The state of security on the Internet has become so dire that research is needed in next-generation protocols, a former senior White House official for cybersecurity said on Wednesday.
Developing those protocols would be a better use of research money than investing in the next Xbox game system, said Richard A. Clarke, who served as a special advisor to president George W. Bush on cyber issues and now teaches at Harvard University’s Kennedy School for Government.
Clarke wasn’t taking an intentional jab at Microsoft per se, but during a 45-minute presentation at the RSA security conference in London on Wednesday, he outlined some of major issues affecting Internet security, including the concepts of cyberwarfare, cyberespionage and the proliferation of highly effective malicious software programs such as Stuxnet.
Stuxnet, which appears intended to manipulate SCADA (supervisory control and data acquisition) systems made by Siemens, used four different zero-day vulnerabilities. Stuxnet was a “narrowly targeted” guided missile, Clarke said.
But there are plenty of other examples of sophisticated malware, many of which are designed to steal money from online bank accounts. Also, the so-called Aurora attacks, which resulted in dozens of major companies such as Google being hacked, show that there is a general failing in security software, Clarke said.

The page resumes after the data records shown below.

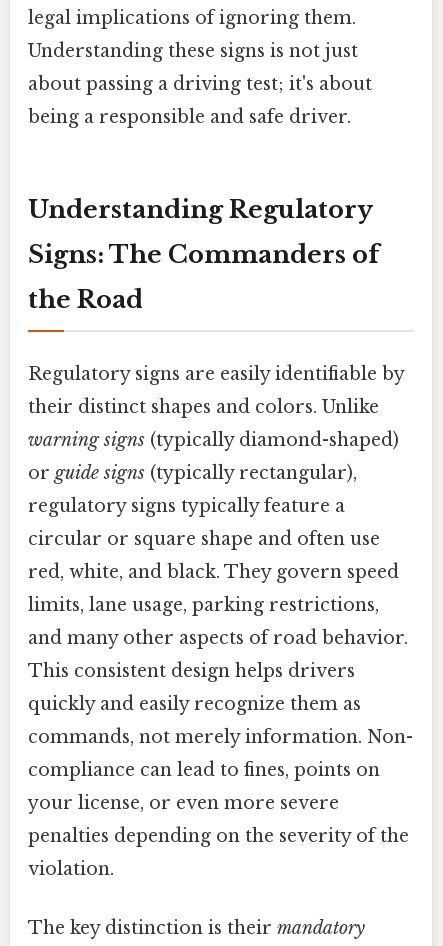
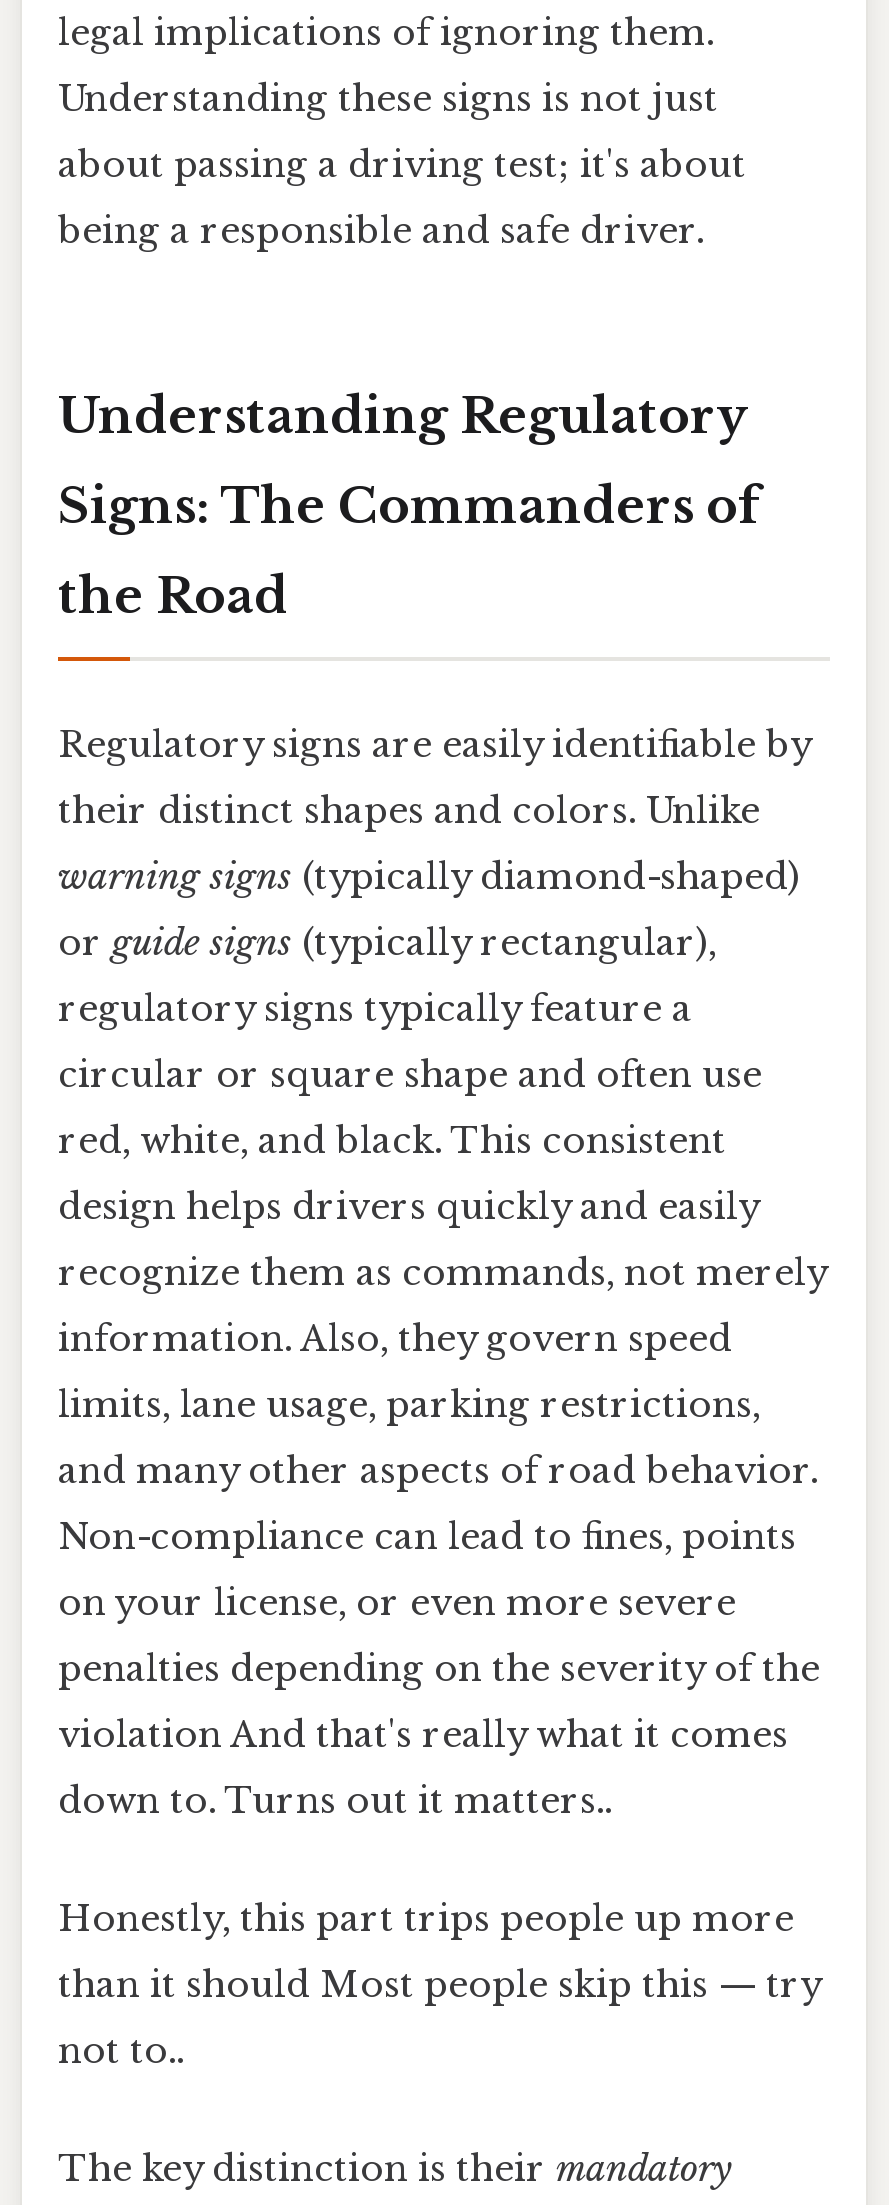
- red, white, and black. They govern speed
+ red, white, and black. This consistent
+ design helps drivers quickly and easily
+ recognize them as commands, not merely
+ information. Also, they govern speed

- This consistent design helps drivers
- quickly and easily recognize them as
- commands, not merely information. Non-
- compliance can lead to fines, points on
- your license, or even more severe
+ Non-compliance can lead to fines, points
+ on your license, or even more severe

- violation.
+ violation And that's really what it comes
+ down to. Turns out it matters..
+ Honestly, this part trips people up more
+ than it should Most people skip this — try
+ not to..
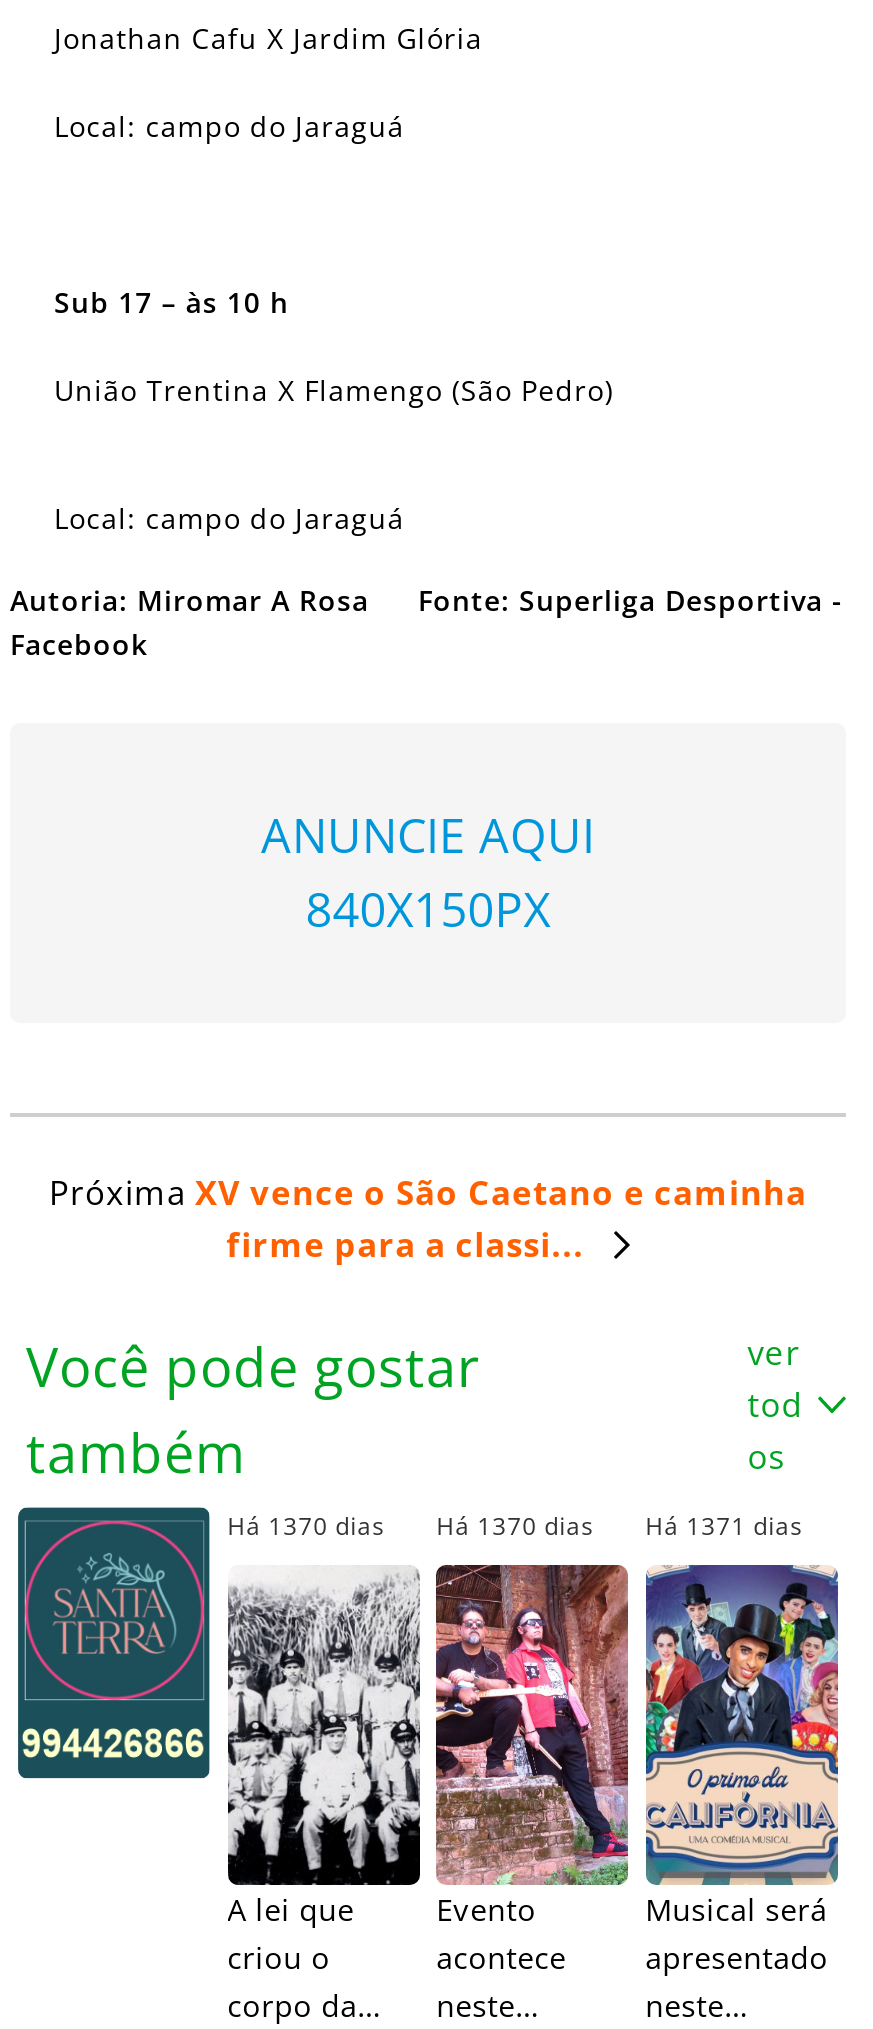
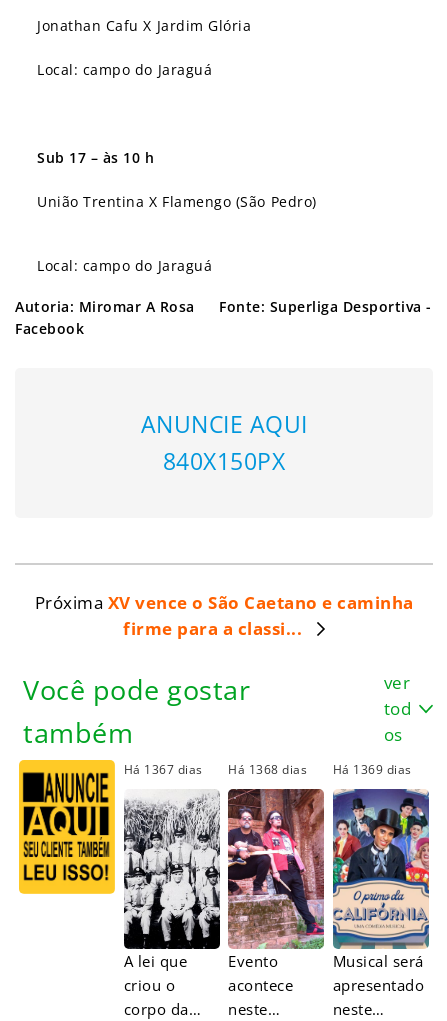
- [image]
- Há 1370 dias
+ [image]
+ Há 1367 dias

- Há 1370 dias
+ Há 1368 dias

- Há 1371 dias
+ Há 1369 dias
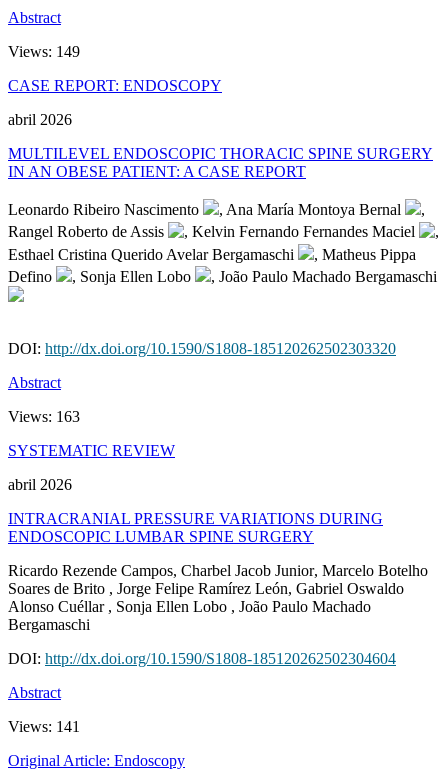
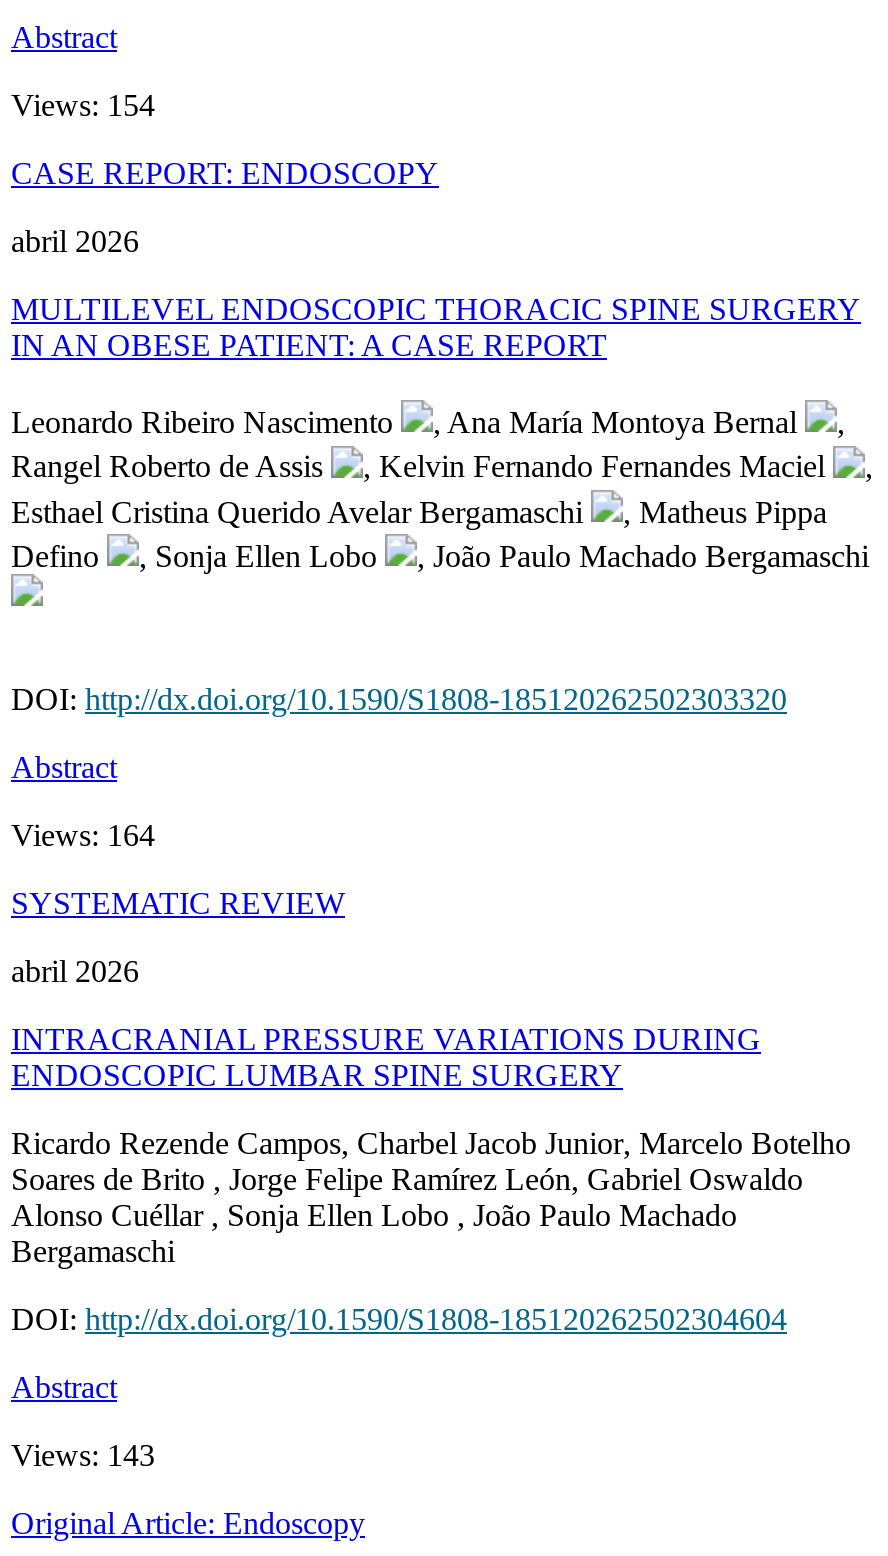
- Views: 149
+ Views: 154

- Views: 163
+ Views: 164

- Views: 141
+ Views: 143
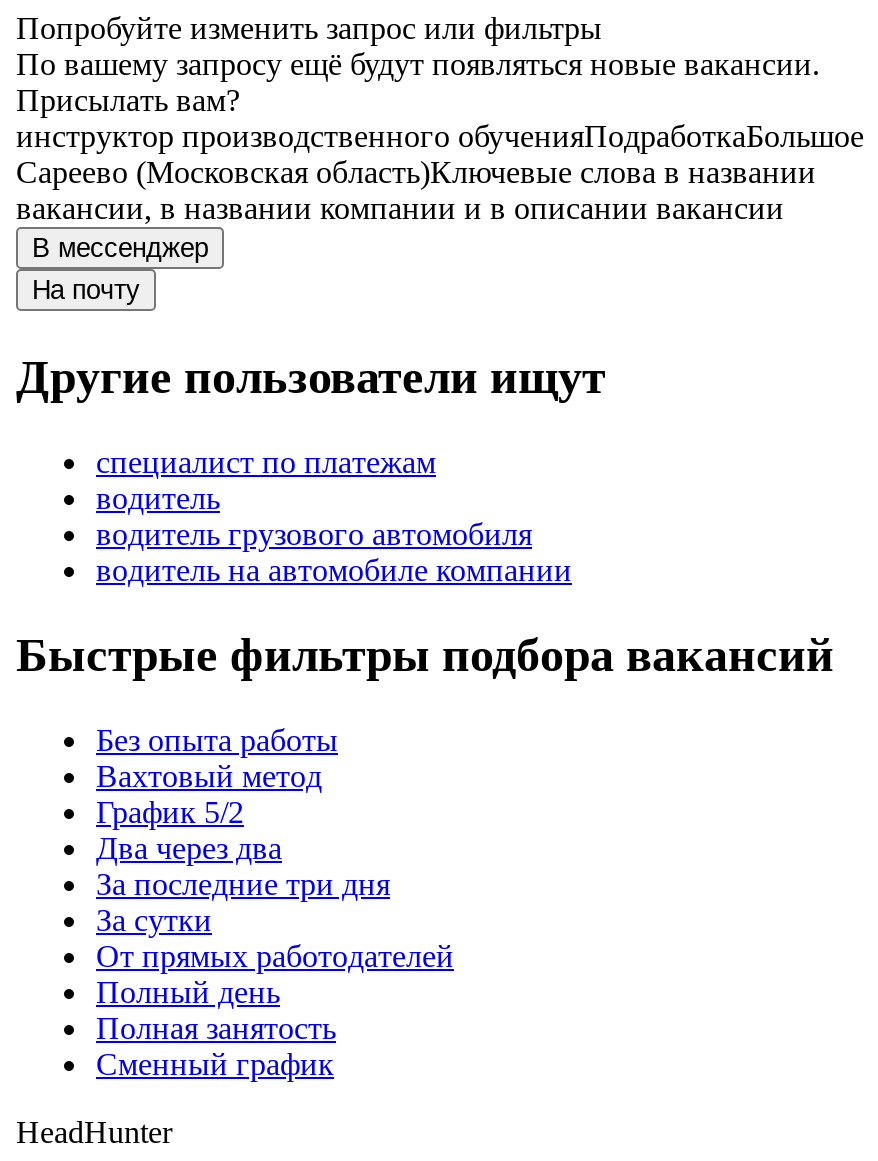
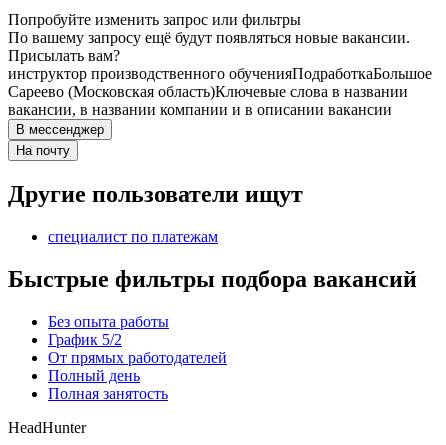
- водитель
- водитель грузового автомобиля
- водитель на автомобиле компании

- Вахтовый метод

- Два через два
- За последние три дня
- За сутки

- Сменный график
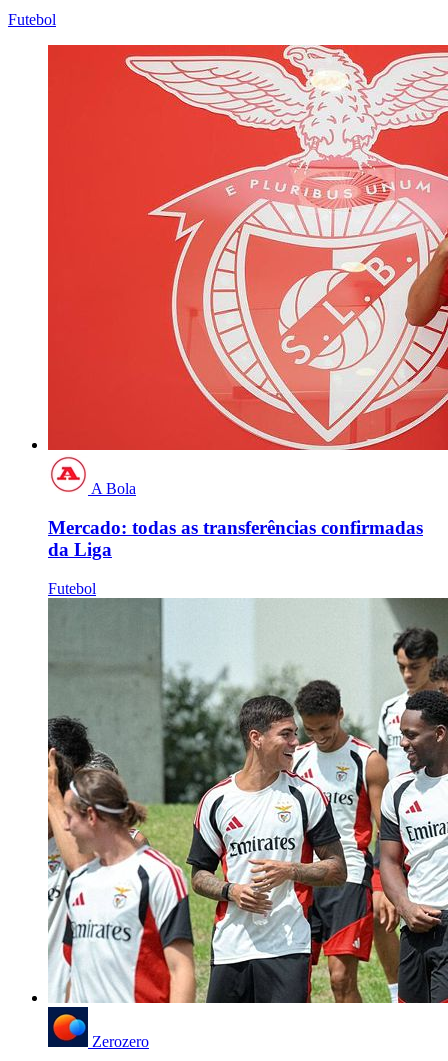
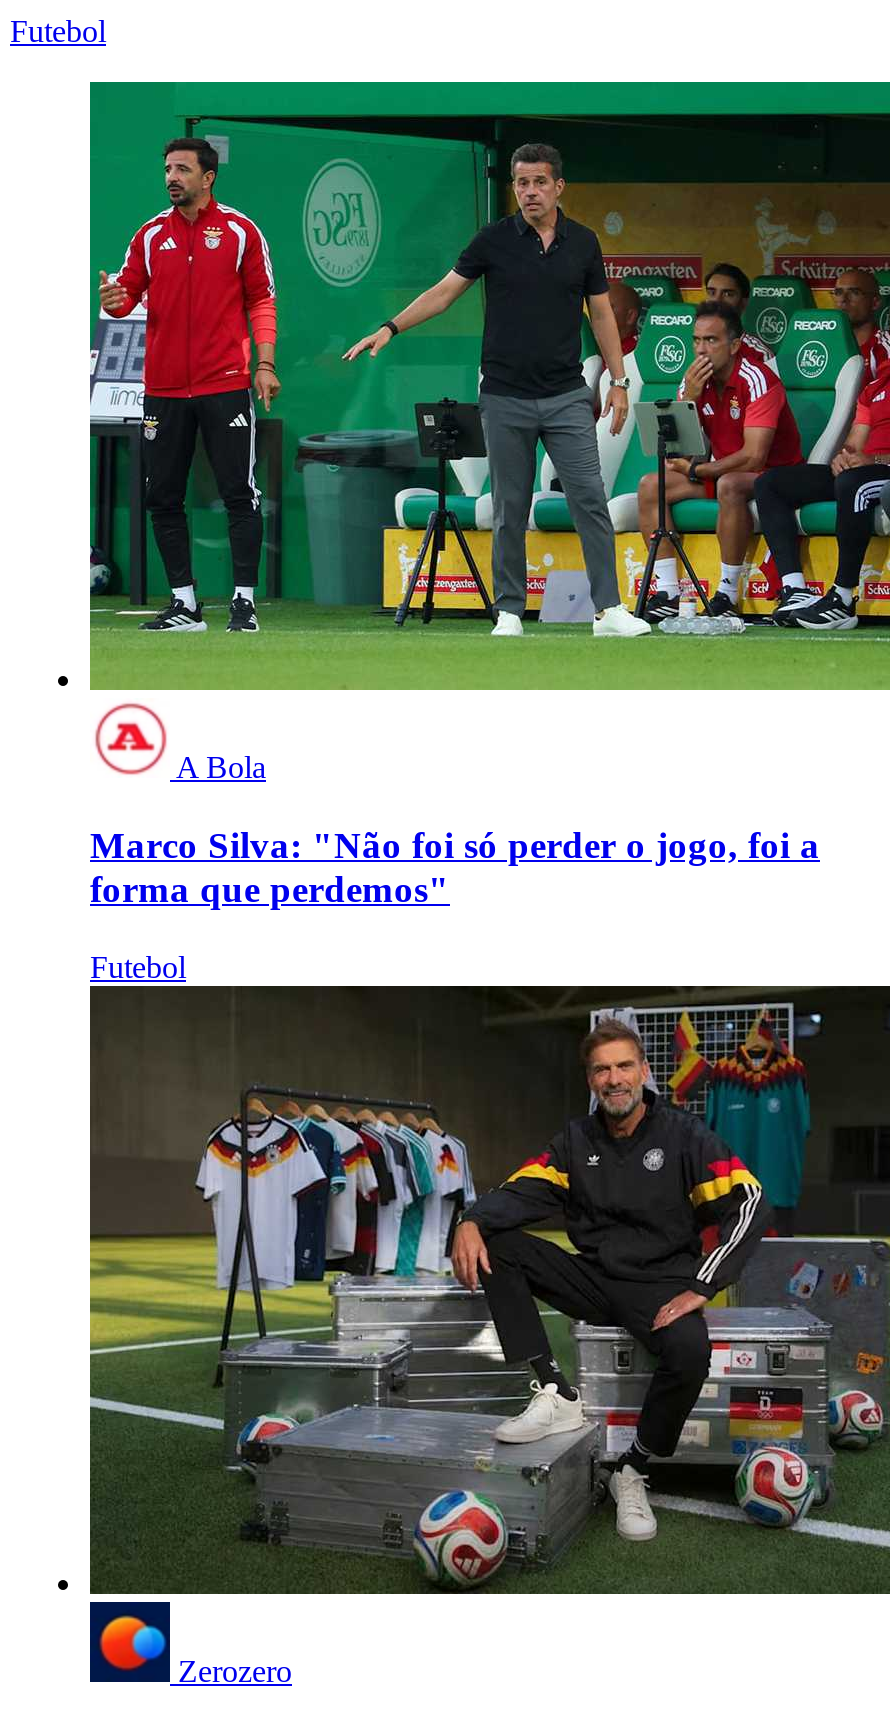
- [image]
+ [image]

- Mercado: todas as transferências confirmadas
- da Liga
+ Marco Silva: "Não foi só perder o jogo, foi a
+ forma que perdemos"

- [image]
+ [image]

“Instead of spending more money on more antivirus, more money on IPS [intrusion protection systems], more money on firewalls….maybe we need some serious rethinking about re-architecting our networks to create redoubts, fortresses for what really are the crown jewels,” Clarke said.
Forty years after the creation of the Internet, it may be time to figure out another model for securing information, Clarke said. The cost of investing in basic research into more secure protocols would pale in comparison to the cost that enterprises and governments now spend on security software.
“The cost of doing the R&D for that would be a mere fraction of the cost of what we’re paying for the crap that doesn’t work,” Clarke said.